Categorized | Long Ideas

Euroseas Ltd. (ESEA) - Old Ships Bring New Profit

With all the different shipping firms out there, it is sometimes difficult to remember which company employs which strategy.  Euroseas (ESEA) has a unique approach in that it buys ships that are older than most companies’ fleets and relies on its expertise to maintain and operate each vessel.  With scrap values for retired ships continuing to climb, it would seem that the strategy is likely to pay off as long as management does a good job forecasting the useful life of each purchase, and maintains each vessel at a cost effective level.  Once it becomes too cost intensive to operate a fully aged ship, the company should be able to sell the vessel to a scrap company who will likely pay top dollar for the steel and other materials.

Euroseas is a relatively small player in the industry with 5 dry bulk ships, 9 containerships and 1 multi-purpose vessel.  The company has been growing its fleet at a steady rate by adopting a disciplined approach to acquiring vessels.  After issuing additional stock last year, the company has over $105 million in cash to spend as well as an additional $100 million in available credit.  Management has stated a willingness to leverage their portfolio up to 50% which could lead to purchases of up to $400 million.  Since issuing the additional stock, management has inspected 10 ships as potential targets but has yet to make an announcement about a purchase of any one of these vessels.  Such an announcement would likely be a catalyst to push the stock above its current range just below $14.
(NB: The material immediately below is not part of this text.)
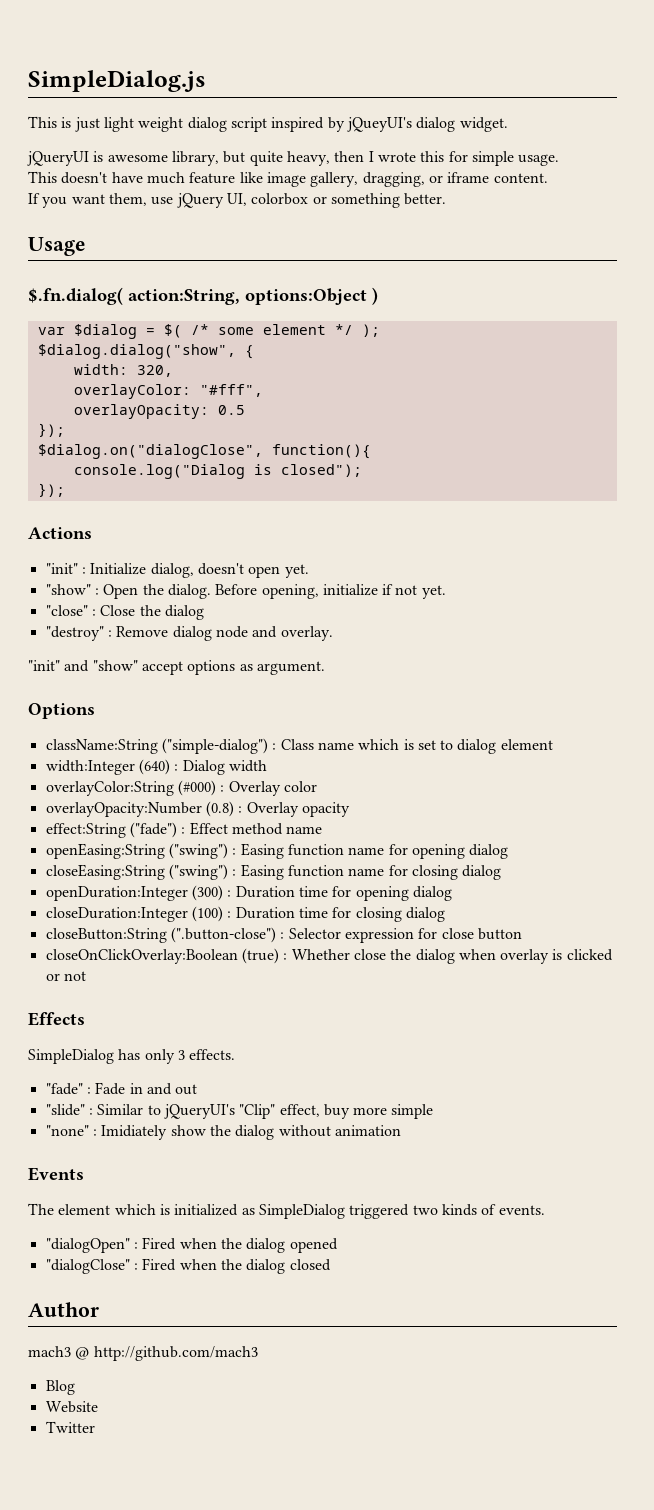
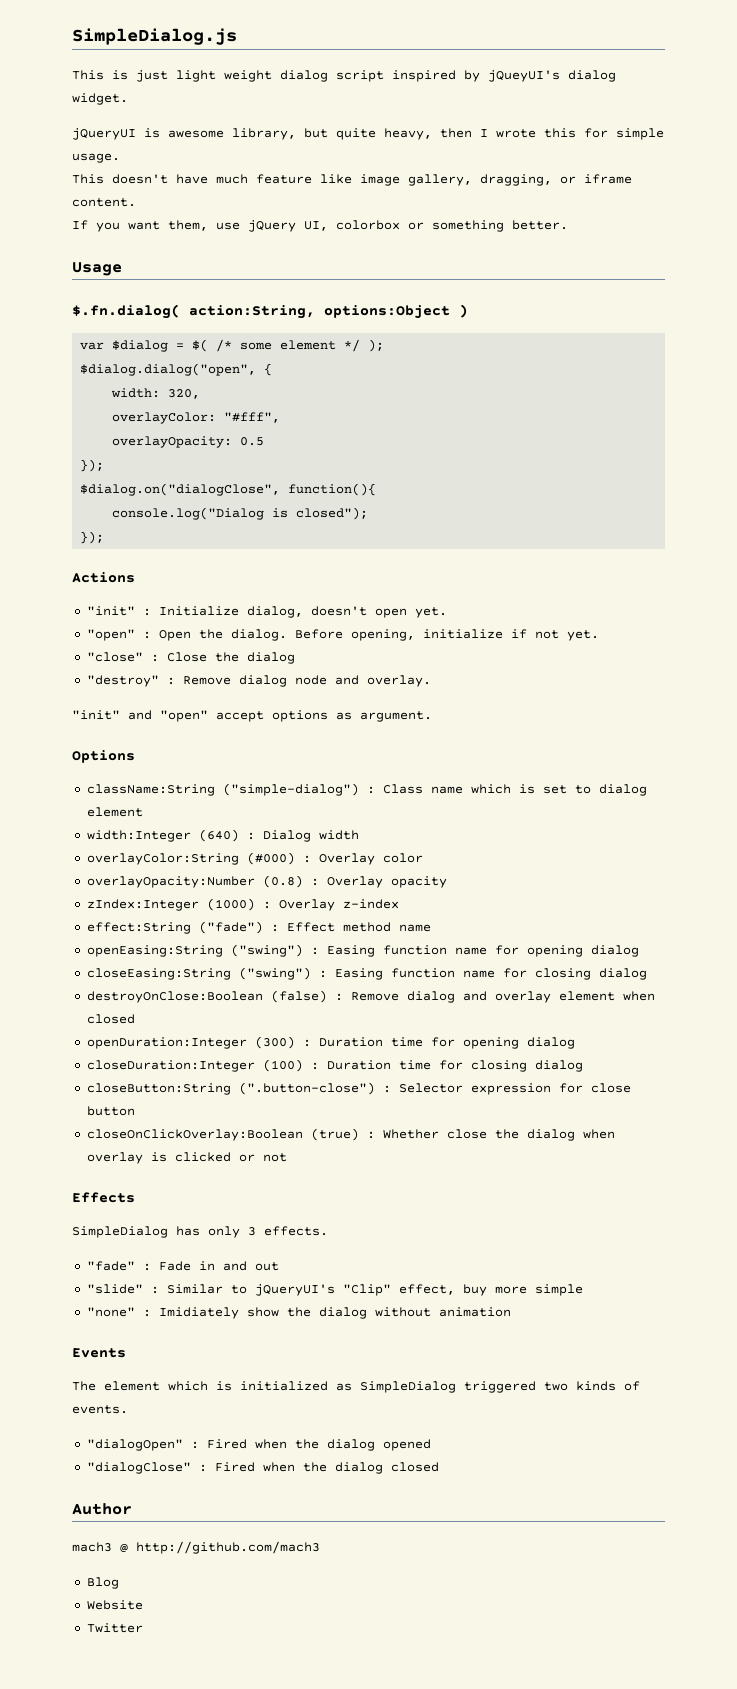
[37,344,236,359] $dialog.dialog("show", -> [80,363,257,376] $dialog.dialog("open",
[45,584,91,595] "show" -> [86,629,135,641] "open"
[92,660,138,671] "show" -> [160,710,208,722] "open"
(350, 809) none -> [86,898,399,911] // zIndex:Integer (1000) : Overlay z-index
(502, 872) none -> [86,990,655,1003] [86,1014,135,1024] // destroyOnClose:Boolean (false) : Remove dialog and overlay element when closed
Using a rough method dividing shareholders equity by number of shares outstanding, the book value appears to be near $9.10 per share.  Now there are likely some adjustments that should be made to get a more accurate number, but the point is that 2/3 of the value of the stock is covered by the company’s portfolio of ships.  Additional earnings each year simply adds value to the top of this number.  With ESEA trading at a 50% discount to peers on a price/earnings basis, it would seem there is a significant amount of value locked up in the shares at this time.  Wachovia estimates that a purchase of any 15 year old handymax container ship would add $0.10 per year to earnings.  With several acquisitions like this likely to occur in the next year, earnings could be significantly higher than currently estimated.
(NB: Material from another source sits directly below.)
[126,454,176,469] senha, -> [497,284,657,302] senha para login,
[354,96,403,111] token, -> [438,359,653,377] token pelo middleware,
The last reporting period was the fourth quarter in which Euroseas earned $0.55 per share.  Management announced an increase in the quarterly dividend for the first quarter of 2008.  Shareholders will receive 30 cents per share representing a nearly 9% dividend yield.  The dividend has been moving steadily higher over the course of the last 2 years as a public company.  Analysts are predicting earnings of $1.87 this year and $1.74 in 2009.  While these estimates appear very conservative given the potential for new ship acquisitions, the levels would still support a strong dividend yield while at the same time growing the book value of the company.   Any positive changes to these estimates would draw attention to the fact that the stock is trading at such a discounted multiple to many of its peers in the industry.

I am currently waiting for confirmation from the chart that buyers are stepping in to own the stock.  A definitive move above $14 on strong volume would sharpen the picture as it would likely signify institutions stepping in to build positions.  The overall market remains skeptical that the shipping companies will continue to be so profitable, but the long-term economic trends appear to point to a more global trade industry that will demand a high capacity reliable transportation solution.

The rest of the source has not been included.